[[ SOURCE DATA open ]]

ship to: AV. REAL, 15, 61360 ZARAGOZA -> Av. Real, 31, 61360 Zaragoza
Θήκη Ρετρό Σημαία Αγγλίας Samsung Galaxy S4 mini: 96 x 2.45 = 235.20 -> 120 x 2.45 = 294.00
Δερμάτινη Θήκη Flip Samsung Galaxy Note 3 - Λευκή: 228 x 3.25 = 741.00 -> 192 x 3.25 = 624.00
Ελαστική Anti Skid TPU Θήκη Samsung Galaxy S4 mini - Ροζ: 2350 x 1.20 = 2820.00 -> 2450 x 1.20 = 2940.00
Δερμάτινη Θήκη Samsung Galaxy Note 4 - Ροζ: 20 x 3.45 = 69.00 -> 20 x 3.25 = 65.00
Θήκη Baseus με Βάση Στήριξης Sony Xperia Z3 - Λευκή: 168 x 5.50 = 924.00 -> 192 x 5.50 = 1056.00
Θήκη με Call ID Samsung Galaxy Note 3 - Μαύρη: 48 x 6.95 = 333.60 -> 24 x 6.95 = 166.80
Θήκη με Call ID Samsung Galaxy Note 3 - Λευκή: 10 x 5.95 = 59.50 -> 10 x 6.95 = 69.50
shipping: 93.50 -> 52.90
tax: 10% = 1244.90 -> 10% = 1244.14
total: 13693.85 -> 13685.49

[[ SOURCE DATA closed ]]

__THE PROBLEM__
Write out each line exactly, starting with the line that contains "Ελαστική Anti Skid" and stopping after the last line of the data.

__FINISHED TASK__
Ελαστική Anti Skid TPU Θήκη Samsung Galaxy S4 mini - Ροζ: 2350 x 1.20 = 2820.00 -> 2450 x 1.20 = 2940.00
Δερμάτινη Θήκη Samsung Galaxy Note 4 - Ροζ: 20 x 3.45 = 69.00 -> 20 x 3.25 = 65.00
Θήκη Baseus με Βάση Στήριξης Sony Xperia Z3 - Λευκή: 168 x 5.50 = 924.00 -> 192 x 5.50 = 1056.00
Θήκη με Call ID Samsung Galaxy Note 3 - Μαύρη: 48 x 6.95 = 333.60 -> 24 x 6.95 = 166.80
Θήκη με Call ID Samsung Galaxy Note 3 - Λευκή: 10 x 5.95 = 59.50 -> 10 x 6.95 = 69.50
shipping: 93.50 -> 52.90
tax: 10% = 1244.90 -> 10% = 1244.14
total: 13693.85 -> 13685.49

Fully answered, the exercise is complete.